Labradors are beloved for their friendly and outgoing temperament. They are known to be great with children and other animals, making them ideal family pets. Their eagerness to please and high intelligence make them highly trainable for various tasks beyond companionship, including search and rescue, therapy work, and assistance for people with disabilities.

Physical characteristics

Labradors are medium to large dogs, with males typically weighing between 65 to 80 pounds and females 55 to 70 pounds. They have a short, dense coat that comes in three colors: black, yellow, and chocolate. Their double coat helps them stay waterproof and insulated, a trait tracing back to their origins as fishermen’s helpers.

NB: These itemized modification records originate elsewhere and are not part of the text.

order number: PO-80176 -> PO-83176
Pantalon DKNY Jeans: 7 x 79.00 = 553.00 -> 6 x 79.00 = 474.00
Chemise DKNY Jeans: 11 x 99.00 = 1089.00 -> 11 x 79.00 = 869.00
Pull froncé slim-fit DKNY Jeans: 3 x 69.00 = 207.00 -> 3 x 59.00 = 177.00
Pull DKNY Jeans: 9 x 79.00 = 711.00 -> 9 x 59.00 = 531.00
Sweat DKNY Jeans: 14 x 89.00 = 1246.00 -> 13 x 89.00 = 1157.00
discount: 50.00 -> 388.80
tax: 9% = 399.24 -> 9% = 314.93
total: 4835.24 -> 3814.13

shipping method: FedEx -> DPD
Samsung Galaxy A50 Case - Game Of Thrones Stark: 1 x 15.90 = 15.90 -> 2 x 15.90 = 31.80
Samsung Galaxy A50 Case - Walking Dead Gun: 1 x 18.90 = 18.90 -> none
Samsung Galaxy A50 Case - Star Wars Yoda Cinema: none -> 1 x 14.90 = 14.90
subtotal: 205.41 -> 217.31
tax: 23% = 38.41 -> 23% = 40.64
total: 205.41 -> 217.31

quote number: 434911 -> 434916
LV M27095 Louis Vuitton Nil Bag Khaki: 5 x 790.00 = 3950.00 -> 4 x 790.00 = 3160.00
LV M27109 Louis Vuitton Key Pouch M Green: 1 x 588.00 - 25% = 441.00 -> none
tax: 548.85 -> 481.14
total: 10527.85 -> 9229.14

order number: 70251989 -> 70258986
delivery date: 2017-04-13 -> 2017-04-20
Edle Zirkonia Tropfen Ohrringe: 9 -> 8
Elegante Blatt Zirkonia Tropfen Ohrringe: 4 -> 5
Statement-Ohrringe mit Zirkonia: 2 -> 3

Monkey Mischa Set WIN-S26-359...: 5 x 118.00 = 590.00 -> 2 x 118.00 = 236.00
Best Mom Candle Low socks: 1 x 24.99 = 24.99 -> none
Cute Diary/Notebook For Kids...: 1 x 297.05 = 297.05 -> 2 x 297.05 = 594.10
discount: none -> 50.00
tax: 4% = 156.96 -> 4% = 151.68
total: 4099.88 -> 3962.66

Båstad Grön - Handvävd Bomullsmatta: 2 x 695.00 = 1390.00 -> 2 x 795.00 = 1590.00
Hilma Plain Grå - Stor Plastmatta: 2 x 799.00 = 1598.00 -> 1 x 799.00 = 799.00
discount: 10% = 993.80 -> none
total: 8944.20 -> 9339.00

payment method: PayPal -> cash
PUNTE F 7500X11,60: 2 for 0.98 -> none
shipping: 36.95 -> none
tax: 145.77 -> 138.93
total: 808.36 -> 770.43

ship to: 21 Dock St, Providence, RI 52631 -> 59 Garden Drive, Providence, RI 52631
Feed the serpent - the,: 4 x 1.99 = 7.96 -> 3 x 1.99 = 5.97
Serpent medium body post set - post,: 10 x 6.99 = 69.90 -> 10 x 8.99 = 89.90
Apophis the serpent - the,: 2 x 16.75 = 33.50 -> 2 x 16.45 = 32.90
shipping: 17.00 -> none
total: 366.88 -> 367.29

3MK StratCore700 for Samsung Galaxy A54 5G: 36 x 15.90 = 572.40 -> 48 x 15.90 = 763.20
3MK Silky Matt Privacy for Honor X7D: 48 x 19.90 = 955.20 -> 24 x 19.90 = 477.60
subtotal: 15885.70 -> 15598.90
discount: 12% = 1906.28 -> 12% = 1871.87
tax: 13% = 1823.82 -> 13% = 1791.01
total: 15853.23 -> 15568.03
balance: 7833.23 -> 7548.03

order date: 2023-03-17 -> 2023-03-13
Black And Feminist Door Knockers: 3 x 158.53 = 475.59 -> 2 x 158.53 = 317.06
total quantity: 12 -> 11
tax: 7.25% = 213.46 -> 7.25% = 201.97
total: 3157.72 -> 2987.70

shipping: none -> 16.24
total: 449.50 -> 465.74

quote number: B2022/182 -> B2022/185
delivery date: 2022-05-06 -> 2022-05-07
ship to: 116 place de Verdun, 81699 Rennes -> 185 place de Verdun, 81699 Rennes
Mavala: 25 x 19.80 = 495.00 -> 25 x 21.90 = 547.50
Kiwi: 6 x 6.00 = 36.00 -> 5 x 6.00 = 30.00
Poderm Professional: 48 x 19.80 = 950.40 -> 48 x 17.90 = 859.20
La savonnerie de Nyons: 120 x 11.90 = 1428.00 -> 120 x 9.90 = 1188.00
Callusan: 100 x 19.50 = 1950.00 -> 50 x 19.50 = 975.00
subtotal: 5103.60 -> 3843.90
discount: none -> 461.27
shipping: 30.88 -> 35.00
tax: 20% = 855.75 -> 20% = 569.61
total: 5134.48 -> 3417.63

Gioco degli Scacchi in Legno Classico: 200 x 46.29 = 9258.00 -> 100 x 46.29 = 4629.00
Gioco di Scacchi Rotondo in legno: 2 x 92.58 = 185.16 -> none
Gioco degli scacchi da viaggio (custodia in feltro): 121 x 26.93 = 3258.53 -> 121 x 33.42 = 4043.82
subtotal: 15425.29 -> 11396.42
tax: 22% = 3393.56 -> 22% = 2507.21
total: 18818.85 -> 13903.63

Labrador Retriever dogs’ health and obesity care

Labradors are generally healthy, but they can be prone to certain genetic conditions, such as hip dysplasia, elbow dysplasia, and eye conditions. Regular exercise is crucial for Labradors, as they have a lot of energy and enjoy being active.

As discussed above, Labrador retriever dogs have a love for food and propensity for obesity caused by a mutation in a gene known as POMC. Because of this, their diet needs to be carefully managed to maintain proper health.

In summary, Labrador Retrievers continue to win hearts worldwide with their affectionate nature, intelligence, and versatility. Whether as a family pet, a working dog, or a loyal companion, the Labrador’s enduring popularity is a testament to their wonderful characteristics. With proper care and training, Labradors can truly be a human’s best friend.